LISTED RECORDS>
******************************
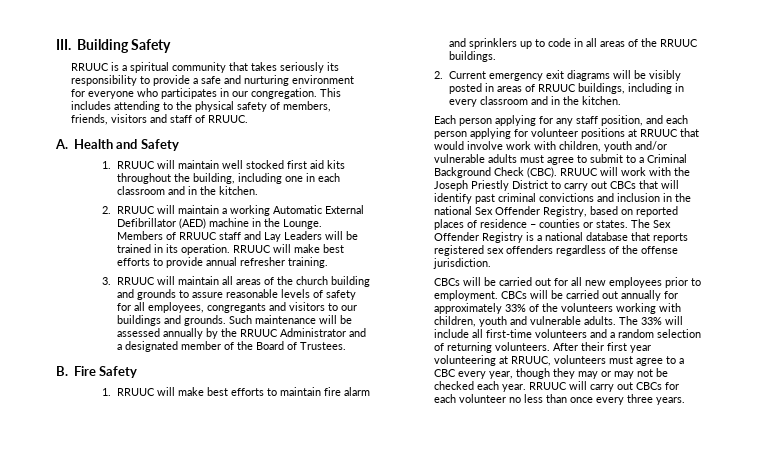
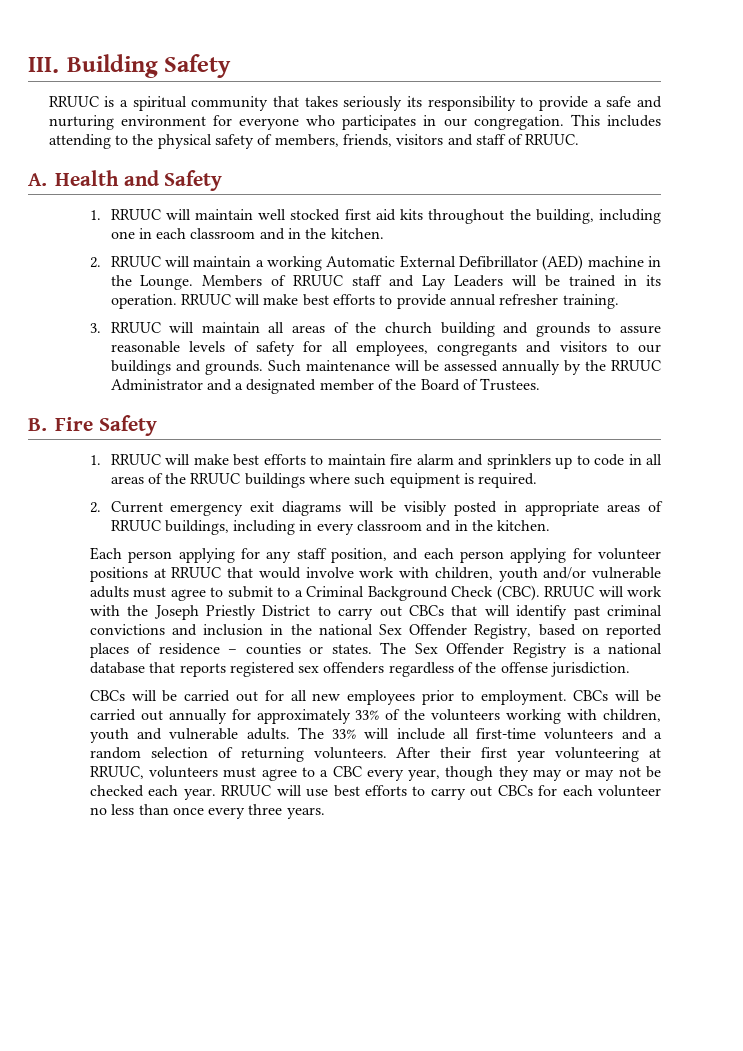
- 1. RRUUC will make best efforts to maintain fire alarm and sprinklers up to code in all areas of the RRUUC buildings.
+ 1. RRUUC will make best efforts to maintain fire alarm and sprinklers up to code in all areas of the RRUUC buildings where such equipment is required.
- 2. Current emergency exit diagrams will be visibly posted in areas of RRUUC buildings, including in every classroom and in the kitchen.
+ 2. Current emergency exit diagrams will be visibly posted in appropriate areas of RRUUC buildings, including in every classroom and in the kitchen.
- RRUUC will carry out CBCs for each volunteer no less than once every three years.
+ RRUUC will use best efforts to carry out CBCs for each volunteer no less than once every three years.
******************************
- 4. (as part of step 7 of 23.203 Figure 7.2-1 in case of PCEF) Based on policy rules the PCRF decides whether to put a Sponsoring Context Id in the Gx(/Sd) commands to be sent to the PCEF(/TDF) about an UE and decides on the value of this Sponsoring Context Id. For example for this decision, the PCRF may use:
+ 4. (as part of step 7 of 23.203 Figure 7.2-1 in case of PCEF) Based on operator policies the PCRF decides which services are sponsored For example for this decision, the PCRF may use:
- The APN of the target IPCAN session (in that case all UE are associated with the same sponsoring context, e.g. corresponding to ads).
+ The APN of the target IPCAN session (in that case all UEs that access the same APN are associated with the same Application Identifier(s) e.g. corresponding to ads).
******************************
WORK INSTRUCTIONS>
Look over the listing above and copy each line that contains "kitchen".

TASK SOLUTION>
- 2. Current emergency exit diagrams will be visibly posted in areas of RRUUC buildings, including in every classroom and in the kitchen.
+ 2. Current emergency exit diagrams will be visibly posted in appropriate areas of RRUUC buildings, including in every classroom and in the kitchen.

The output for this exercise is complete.